Element-wise multiplication

var AtB = A * B;

Element-wise division

var AdB = A / B;

Taking the transpose of a matrix:

var M0T = transpose(M0);
M0T = M0.T; // short-hand syntax

Taking the transpose of a vector simply returns the vector because row and column vectors are equivalent:

var t1 = v0.T;
assert(t1.type == v0.type);
assert(t1 == v0);

Creating a matrix and some vectors to use:

var X = Matrix(3, 5),
    y = Vector(3),
    z = Vector(5);

X = 1;
X -= eye(3,5);
writeln(X);
  // Prints:
  //   0.0 1.0 1.0
  //   1.0 0.0 1.0
  //   1.0 1.0 0.0
  //   1.0 1.0 1.0
  //   1.0 1.0 1.0
y = 2;
z = 1;

Matrix-matrix multiplication is computed by dot():

var MM = dot(X, X.T);

... as well as matrix-vector multiplication:

var Mv = dot(X, z);

... or vector-matrix multiplication:

var vM = dot(y, X);

... and vector-vector multiplication:

var vv = dot(y, y);

Because row and column vectors are indistinguishable, an dot() always computes the inner product of 2 vectors.
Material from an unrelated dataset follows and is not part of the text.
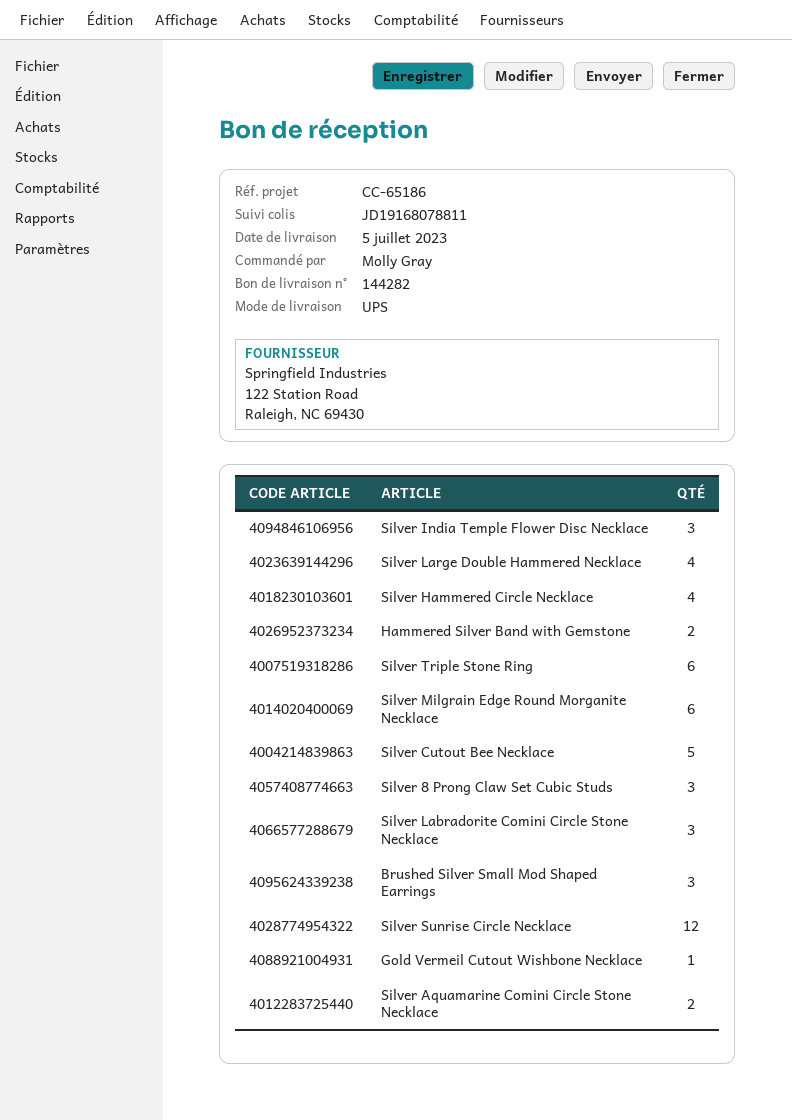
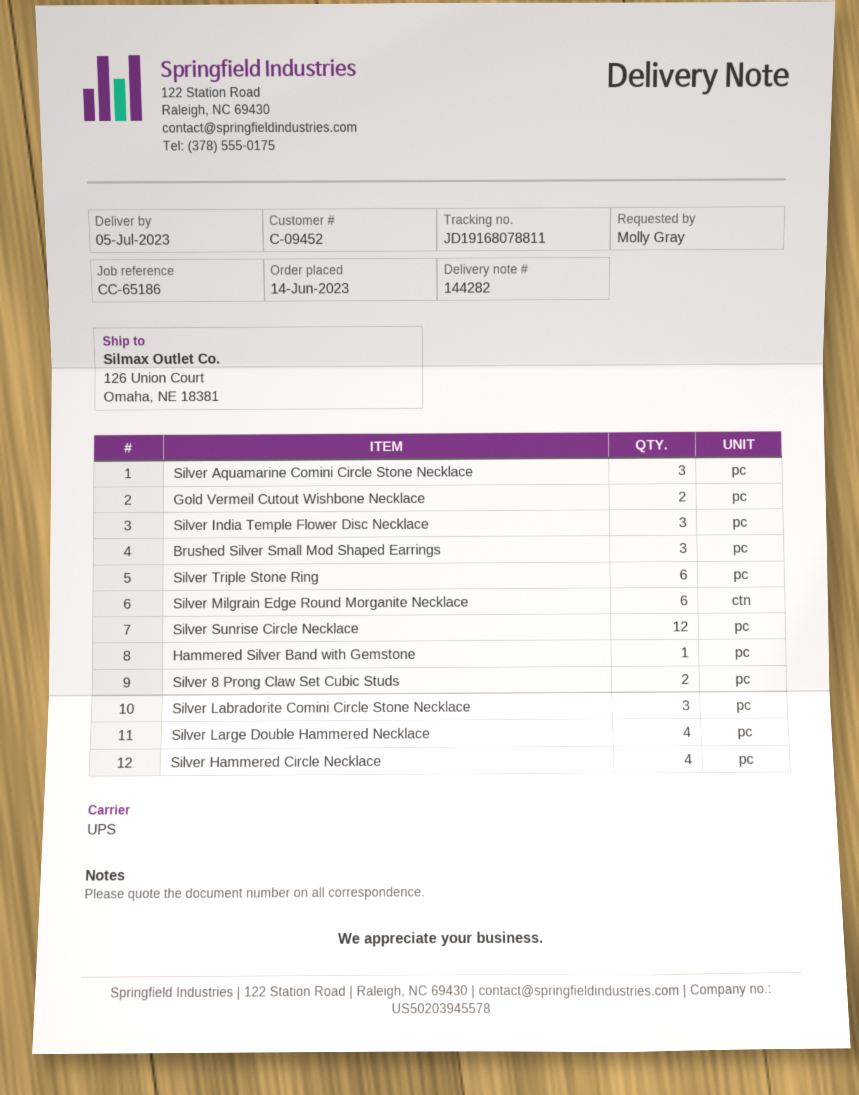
Hammered Silver Band with Gemstone: 2 -> 1
Silver Cutout Bee Necklace: 5 -> none
Silver 8 Prong Claw Set Cubic Studs: 3 -> 2
Gold Vermeil Cutout Wishbone Necklace: 1 -> 2
Silver Aquamarine Comini Circle Stone Necklace: 2 -> 3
To compute an outer product, one must explicitly call outer():

var yz = outer(y, z);
writeln('outer:', yz);

Matrix powers can be computed on square matrices with matPow(). Only integer powers are currently supported:

var MM4 = matPow(MM, 4);

Cross products of 3-element vectors can be computed with cross():

var crossProduct = cross(y, y);

} // Operations scope

Properties

There are several functions for computing matrix properties.
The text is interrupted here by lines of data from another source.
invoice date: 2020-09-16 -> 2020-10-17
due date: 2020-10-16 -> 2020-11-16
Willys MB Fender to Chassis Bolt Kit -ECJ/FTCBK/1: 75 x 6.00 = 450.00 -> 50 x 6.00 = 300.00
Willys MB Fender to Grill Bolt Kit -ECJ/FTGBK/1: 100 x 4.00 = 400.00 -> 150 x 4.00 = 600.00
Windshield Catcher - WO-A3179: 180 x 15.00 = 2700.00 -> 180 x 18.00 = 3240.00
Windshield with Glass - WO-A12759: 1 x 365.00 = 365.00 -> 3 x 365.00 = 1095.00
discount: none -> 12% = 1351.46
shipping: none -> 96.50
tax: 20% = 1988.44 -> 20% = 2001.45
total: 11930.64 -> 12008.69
Note that norm procedures are documented in the Norm module.

Trace of a matrix

var tr = trace(diagMatrix); // 6.0

Norm of a vector

var N1 = norm(vec); // 3.74166

Norm of a matrix

var N2 = norm(diagMatrix); // 3.74166

Structure

There are several functions for inspecting and extracting matrix structure.

Below are a few examples. For the comprehensive list of available structural functions, see the documentation starting at LinearAlgebra.diag.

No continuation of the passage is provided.